The list of dangers is growing, however, given the proliferation of the internet of things (IoT), many of which connect to or are accessible by mobile networks.
The Positive Technologies report on the Diameter (4G) telecom protocol found that attack exposures could potentially “cause service disruptions, major financial losses and even life-threatening accidents. Additionally, vulnerabilities could lead to sudden failure of ATMs, payment terminals, utility meters, car alarms and video surveillance systems.”
Adding Security on the User End
While telecoms and IoT device makers work to secure flaws on networks and devices intended to, in many cases, spy on users, mobile device users can at least take steps to secure their communication devices such as mobile phones and tablets from eavesdropping.
Lookout recommends users take the following steps. Enterprises may want to encourage these steps as well in their bring-your-own-device (BYOD) programs:
- Download apps only from the official app stores such as Android’s Google Play or Apple’s iOS App Store.
- Avoid clicking on sketchy links from unknown contacts—simply visiting a page could put your device at risk.

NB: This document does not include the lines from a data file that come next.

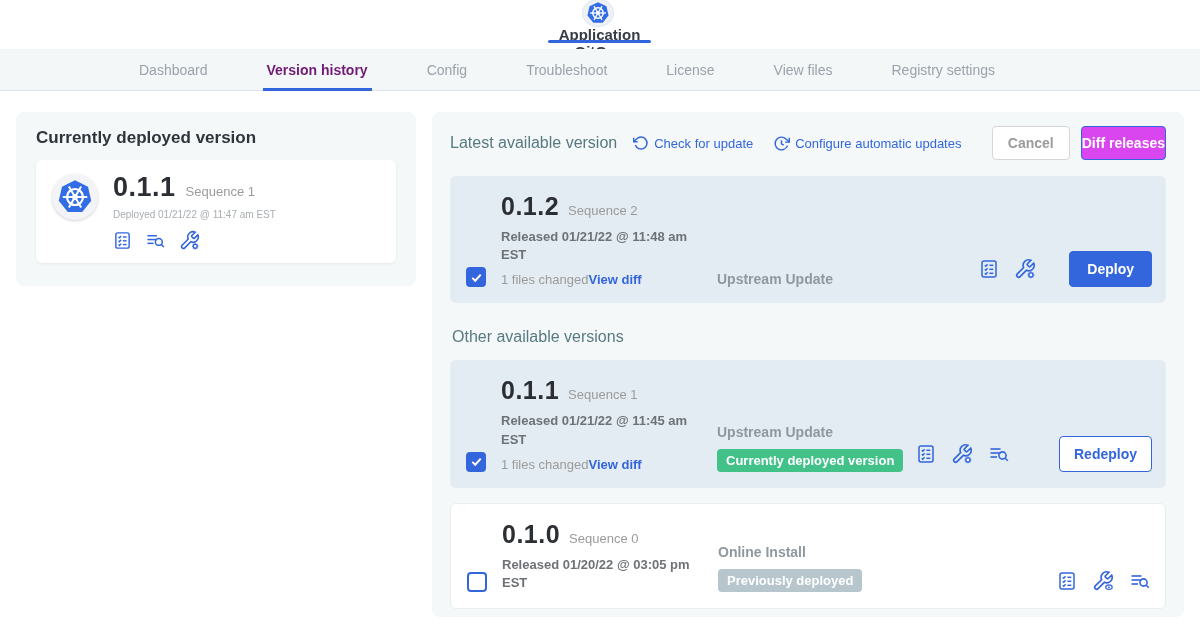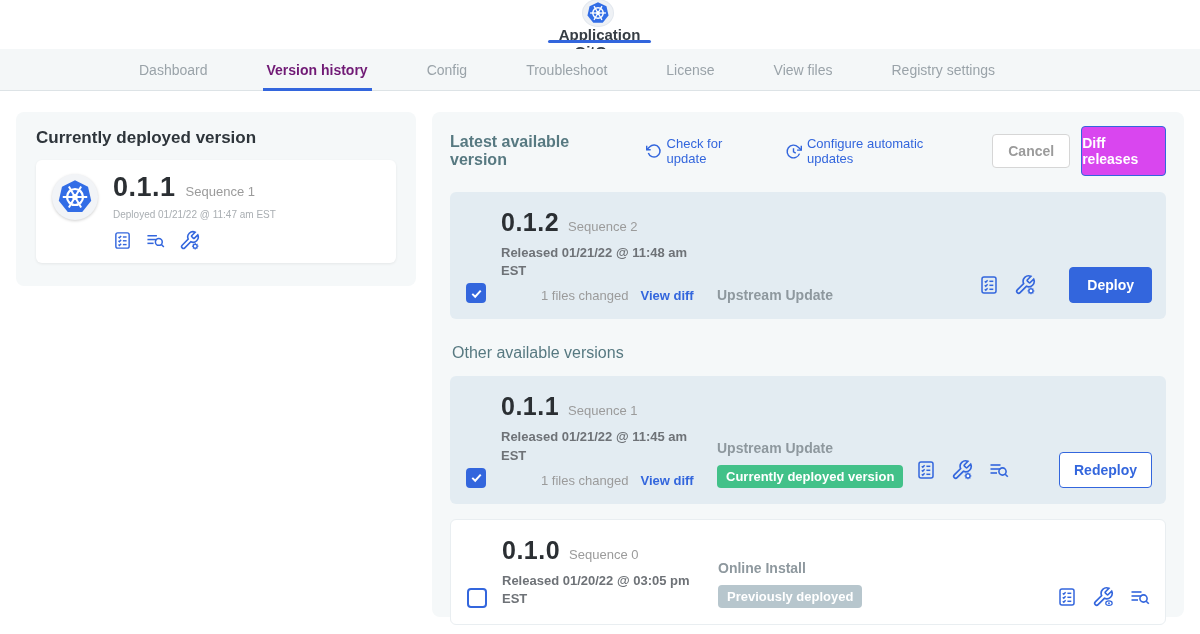--- a/index.html
+++ b/index.html
@@ -50,7 +50,7 @@
   .right-panel { position:absolute; left:432px; top:112px; width:752px; height:505px;
     background:#f5f8f9; border-radius:8px; padding:14px 18px; }
   .vp-header { display:flex; align-items:center; }
-  .vp-title { font-size:16px; font-weight:700; color:#577981; margin-right:16px; }
+  .vp-title { font-size:16px; font-weight:400; color:#577981; margin-right:16px; }
   .vp-link { display:flex; align-items:center; gap:5px; color:#3366dd; font-size:13px;
     font-weight:normal; margin-right:20px; cursor:pointer; }
   .btn { border-radius:4px; font-size:14px; font-weight:bold; cursor:pointer;

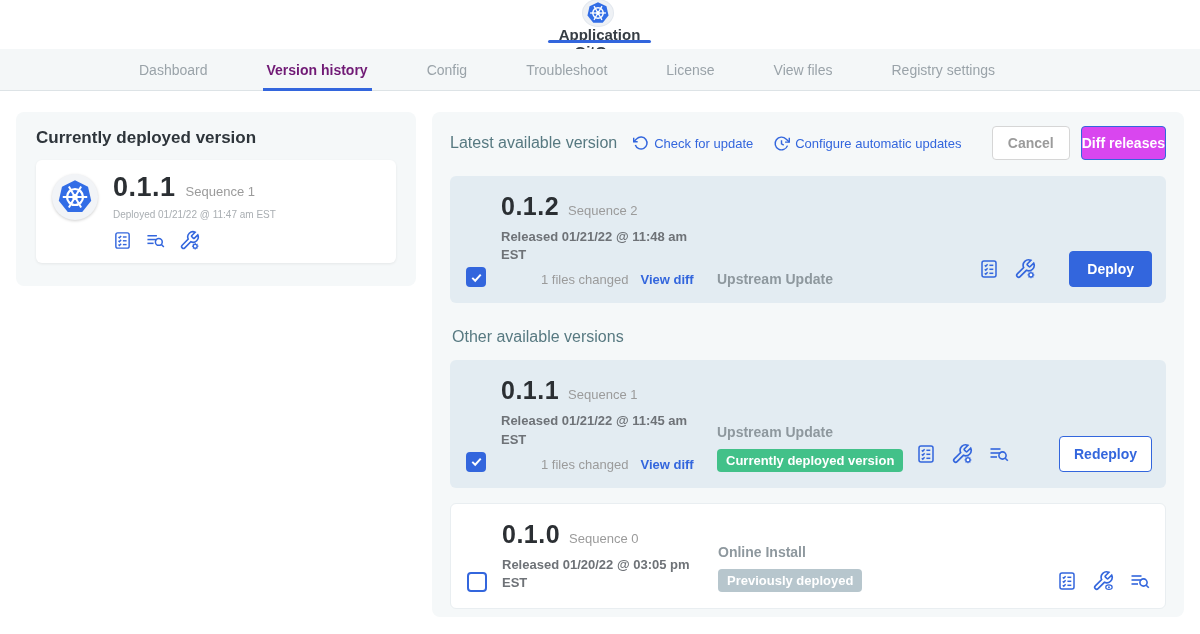--- a/index.html
+++ b/index.html
@@ -78,8 +78,8 @@
   .vi-seq { font-size:13px; color:#9b9b9b; margin-left:9px; }
   .vi-released { margin-top:7px; font-size:13px; font-weight:bold; color:#6e7277;
     width:196px; line-height:1.4; }
-  .vi-files { margin-top:8px; font-size:13px; color:#9b9b9b; display:flex; gap:12px;
-    align-items:center;margin-left:40px; }
+  .vi-files { margin-top:8px; font-size:13px; color:#9b9b9b; display:flex; gap:0;
+    align-items:center; }
   .view-diff { color:#3366dd; font-weight:bold; cursor:pointer; }
   .vc-mid { flex:1; padding-left:4px; }
   .vc-source { font-size:14px; font-weight:bold; color:#8e989e; }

- Avoid connecting to unsecured wireless networks or networks where everyone has the same password.
- Use a VPN that encrypts your traffic from prying eyes on a local network.
- Check your cellular carrier bills in case someone has requested a new SIM card for your account.
- Use secure messaging apps and services—standard phone calls and text messaging are not secure. However, services and apps such as Signal, WhatsApp and iMessage do provide a higher level of protection against eavesdropping.
- Install a mobile security solution to detect whether your phone’s security has been compromised and you’re being spied on.
Other steps users can take include turning off Bluetooth when not in use, adding two-step authentication to apps and using passwords specific to apps rather than use one for all financial apps or all apps in general.